De manière générale, un mot répété si souvent finit par se détériorer, le plus souvent de deux manières. Premièrement, la grande familiarité résultant de la répétition d’un mot donne le sentiment de « le posséder » ; deuxièmement, l’illusion de posséder ce mot cache la méconnaissance de son sens. Lorsque l’on demande ce que signifie PIB, tout le monde sait qu’il s’agit du produit intérieur brut, et posséder cette information entraîne l’illusion de savoir ce qu’est le PIB. Mais lorsque l’on cherche à en définir le sens, les problèmes commencent : Parle-t-on de PIB nominal ou de PIB réel ?  Qu’en est-il des externalités négatives ? Que se passe-t-il si le PIB augmente ? La croissance du PIB, quel qu’il soit, engendre la diminution d’autre chose : en premier lieu celle de la biodiversité, que l’on pourrait aussi appeler le capital naturel. Comment mesurer l’impact économique de la destruction de la biodiversité ? A-t-elle un prix ou une valeur ? Les deux mots ont des sens très différents. Si notre santé dépend de l’intégrité de la biodiversité, cela signifie que nous lui attribuons une valeur. Est-il possible que l’abandon de notre santé (et de celle de nos proches) puisse être compensé par le paiement d’un prix ? Quel est le prix des poumons de nos enfants ? Le PIB parle de prix mais pas de valeurs.

Aujourd’hui, nous visons la transition écologique. Qu’est-ce que cela signifie ? Cela veut dire que nous sommes aujourd’hui à un endroit et, qu’à partir de là, nous devons transiter vers un autre endroit. L’endroit où nous sommes est dominé par l’économie : nous devons transiter vers un endroit où l’écologie est prise en compte.
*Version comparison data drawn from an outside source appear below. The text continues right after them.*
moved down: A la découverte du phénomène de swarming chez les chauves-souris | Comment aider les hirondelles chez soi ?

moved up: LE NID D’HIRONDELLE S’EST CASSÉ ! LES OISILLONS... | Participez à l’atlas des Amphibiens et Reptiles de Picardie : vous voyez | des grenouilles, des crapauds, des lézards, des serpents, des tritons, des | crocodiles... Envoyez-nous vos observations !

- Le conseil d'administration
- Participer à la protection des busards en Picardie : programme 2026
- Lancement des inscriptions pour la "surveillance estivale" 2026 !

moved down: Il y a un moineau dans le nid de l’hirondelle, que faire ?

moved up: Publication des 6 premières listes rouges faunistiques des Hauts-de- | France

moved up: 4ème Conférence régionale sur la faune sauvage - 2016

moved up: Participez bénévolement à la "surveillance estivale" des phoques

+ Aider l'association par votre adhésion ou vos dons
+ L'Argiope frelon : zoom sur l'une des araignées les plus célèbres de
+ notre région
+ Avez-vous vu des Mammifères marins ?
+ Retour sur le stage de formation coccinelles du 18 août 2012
La nécessité de transiter signifie aujourd’hui que nous n’avons pas tenu compte de l’écologie. Quel mot pouvons-nous utiliser pour désigner une économie qui ne parle que de la croissance du PIB et qui considère les conséquences environnementales de la croissance économique comme des « externalités négatives » ? Ne pas prendre en compte les externalités négatives dans les analyses coûts-bénéfices est une escroquerie. Celui qui parle seulement des avantages et dissimule les coûts est un escroc.
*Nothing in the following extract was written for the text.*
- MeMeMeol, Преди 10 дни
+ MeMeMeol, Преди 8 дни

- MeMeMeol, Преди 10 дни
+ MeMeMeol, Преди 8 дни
Qu’est-ce qui croît lorsque l’on parle de croissance économique ? Nous nous référons généralement au PIB. Mais si la croissance du PIB entraîne une érosion du capital naturel (de la biodiversité et des écosystèmes), il y aura également des conséquences pour l’économie et la santé humaine : qui paie ces coûts ? Il faut passer de l’externalisation des coûts, à leur internalisation. Et prenons en compte la différence entre prix et valeur.
Le changement climatique est une conséquence de notre mode de vie. Dans quelle ère sommes-nous ? De l’âge de pierre, nous sommes passés à l’âge de bronze et à l’âge de fer : nous avons défini les âges en fonction des matériaux qui ont dominé notre vie. Pendant un certain temps, nous avons cru que nous étions à l’ère atomique, et à présent nous sommes à l’ère numérique. Mais à bien y réfléchir, nous sommes toujours à l’âge de la combustion. Nous avons découvert comment produire du feu et le premier combustible a été le bois, puis le charbon, puis le pétrole. Ces combustibles sont tous à base de carbone. Pour brûler des combustibles, il faut un oxydant : l’oxygène. La combustion génère du dioxyde de carbone, une molécule composée d’un atome de carbone et de deux atomes d’oxygène.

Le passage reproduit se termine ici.